Мы хотим иметь дело с судьями, которые следуют правилам: их работа, в конце концов, состоит в том, чтобы отстаивать верховенство закона. Руководство по выбору наказания подскажет судье, на что ориентироваться, и поможет обеспечить справедливость приговора.
Мы хотим, чтобы политики и врачи придерживались принципов, которые помогают им – и нам – поступать правильно, напоминая об обязанностях. Принципы, призывающие уважать права человека, добиваться политической стабильности, обеспечивать национальную безопасность, уважать автономию пациента и делать все возможное для его здоровья и благополучия, играют неоценимую роль, направляя наши решения.
Но правила нельзя применять без учета контекста. Принципы часто вступают в конфликт друг с другом, и потому следует соразмерять их, находя нужный баланс. Если жесткие правила и догмы вытеснят практическую мудрость, необходимую нам для понимания контекста и соизмерения противоречащих требований, мы не сможем осуществить правильный выбор.
Эмпатия имеет решающее значение для практической мудрости – как, впрочем, и отстраненность. Мы не сможем разобраться, как нам следует поступить, пока не поймем, что думают и чувствуют люди, с которыми мы взаимодействуем; но если мы слишком проникнемся их взглядами, то не сможем абстрагироваться и взглянуть на ситуацию со стороны, чтобы увидеть ее более четко. И не только принятые правила мешают нам учиться балансировать между этими кажущимися противоположностями. Есть мощные силы, которые подавляют эмпатию и мешают находить компромисс.
Врачи молодые и старые: вытеснение эмпатии
Разрушение эмпатиив процессе профессиональной подготовки
Доктор Джером Левенштейн, с которым мы уже встречались как с лечащим врачом г-на N, был не только врачом Медицинского центра Нью-Йоркского университета, но также и преподавателем. Он активно участвовал в Программе гуманистической медицины и еженедельно встречался со студентами и другими врачами отделения, чтобы обсудить с ними их опыт и проблемы, возникающие при общении с пациентами. Он понимал, что в основе добросовестной врачебной практики лежит эмпатия, и рассматривал семинары Программы как возможность научить молодых врачей сочувствию и состраданию. На одном из семинаров Левенштейн прямо спросил студентов: «Как вы думаете, мы можем научить вас состраданию?» Повисла неловкая пауза. Ее, наконец, нарушил молодой стажер, в голосе которого звучали одновременно раздражение и стеснение: «Я не знаю, можете ли вы научить состраданию, но вот обратному научить вы точно можете»[94].
«И действительно», – подумал Левенштейн.
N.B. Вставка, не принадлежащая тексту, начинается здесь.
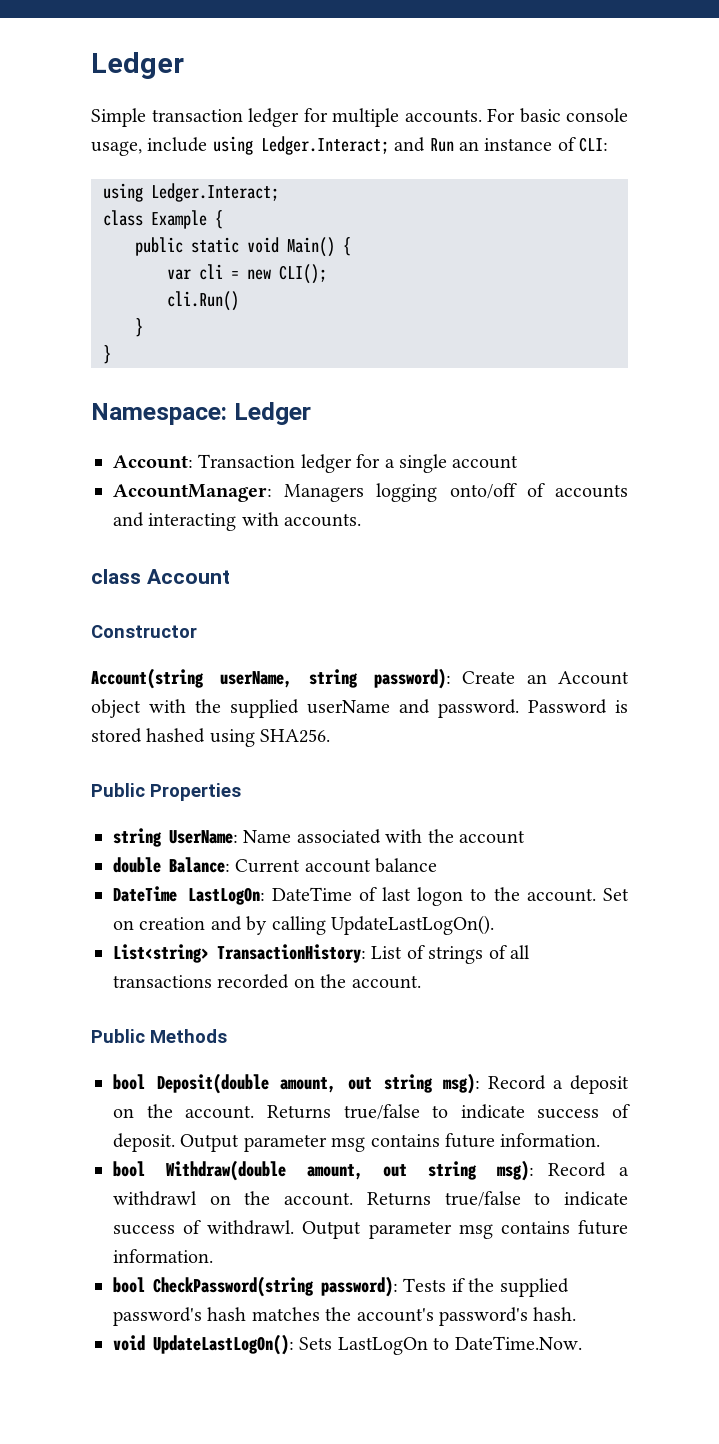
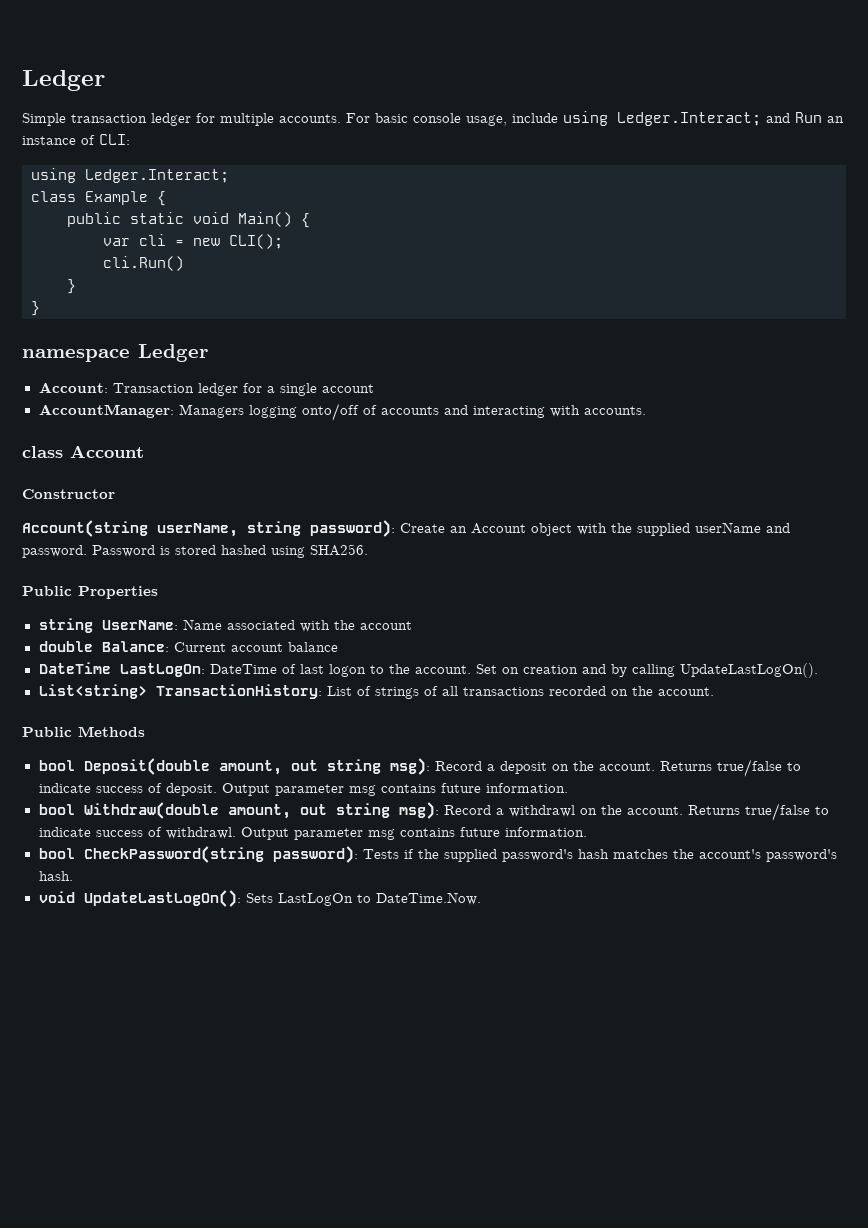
[91,403,227,425] Namespace: -> [22,349,130,362] namespace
На этом вечернем семинаре он взялся обсуждать со студентами вещи, о которых не было и речи на их совместных утренних обходах. Врачи редко задумываются о том, как сами пациенты понимают свои заболевания и реагируют на них. Вот и Левенштейн в своей клинической практике был сосредоточен только на патофизиологии – точно так же, как и его преподаватели, когда он сам был студентом. В результате, говорит Левенштейн, он начинал чувствовать глубокий дискомфорт во время обходов, как только понимал, что отклоняется от образа беспристрастного ученого, созданного его учителями.